When \( n \) bytes are received on an input port, they are delivered to the receiving process as a list of \( n \) elements. Contrarily, processes can send a list of byte data to the output port, which is emitted as a byte sequence.

### C. High-Level Synthesis System ACAP

ACAP [5] is a high-level synthesizer which generates RTL hardware description from C programs or MIPS binary codes. The flow of synthesis is shown in Fig. 4. A binary code generated by GCC or GAS (the GNU assembler) is once disassembled to an assembly code, which is analyzed and translated into a CDFG. Conventional scheduling and binding techniques are applied to the CDFG to generate an RTL code in Verilog HDL.

### III. Describing Embedded Systems Control by Erlang

In our method, the behavior of a target system is expressed in terms of multiple Erlang processes. Namely, it is assumed that all the processes are created at the system initialization time and there is no dynamic creation/deletion of processes.

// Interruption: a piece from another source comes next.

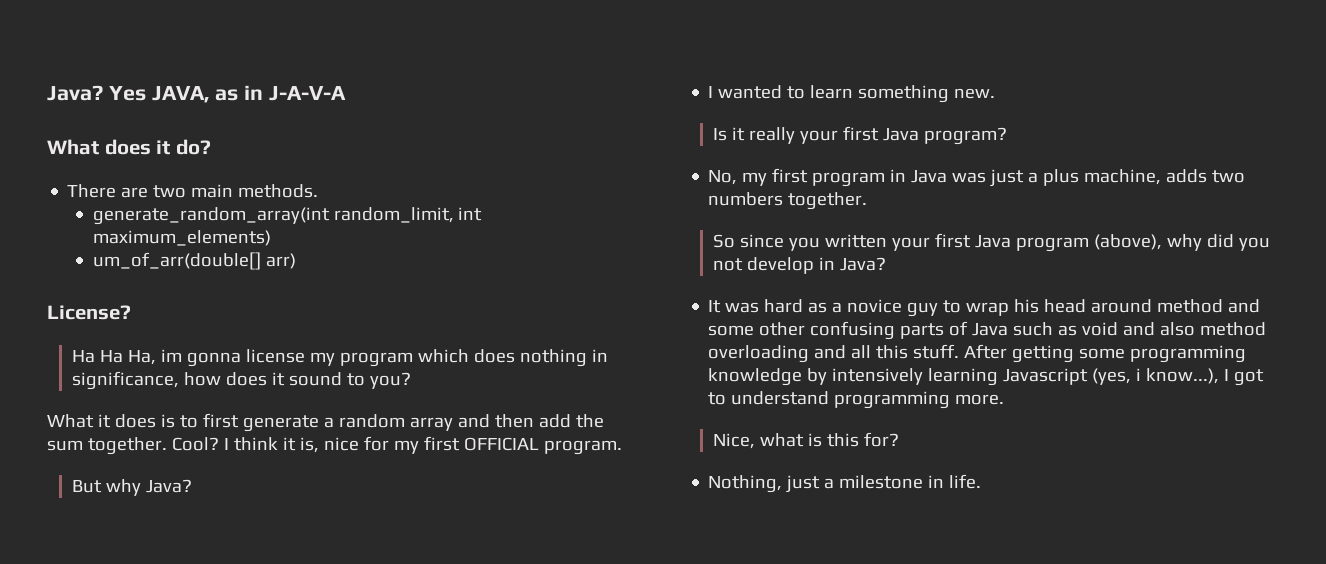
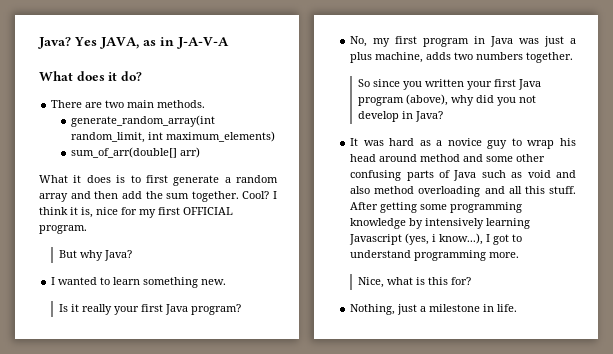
[92,252,261,270] um_of_arr(double[] -> [71,147,178,158] sum_of_arr(double[]
[47,305,131,320] [72,349,609,367] [72,371,412,390] // License? // Ha Ha Ha, im gonna license my program which does nothing in significance, how does it sound to you? -> (201, 152) none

Input/output of the system is performed via Erlang ports, which receive/send byte sequences. Handling of events are regarded as messages passed among Erlang processes and ports. In this paper, communication only

\[ \text{cmd} \rightarrow \text{ports} \]

(a) Communication among processes and ports.

(b) Behavior description by Erlang.

![Erlang example](image)

Fig. 5. Example of Erlang description.
within the system is handled. Namely, communication via TCP/IP with processes in external systems is out of the scope of this paper. A receiver of a message, which comes on the left-hand side of a “!” operator, may be specified in terms of an expression as long as it evaluates to an ID of a process or a port at run time. The data types handled in this paper are limited to 28-bit signed integers, lists, and tuples. Closures are not handled in this paper.

Fig. 5 is a small example of control description by our Erlang subset. The controller receives signals from button presses indicating the directions to move and sends out corresponding signals to the driving devise.

The behavior of the controller can be modeled with two ports and two processes, as illustrated in Fig. 5(a). Port proc0 receives signal data from the buttons and sends control signal data to port proc1. Process proc1 just translates the input signal data to the output signal data. Process proc0 is in charge of data transmission; on receiving data on port0, it requests translation to proc1 and sends the results out via port1.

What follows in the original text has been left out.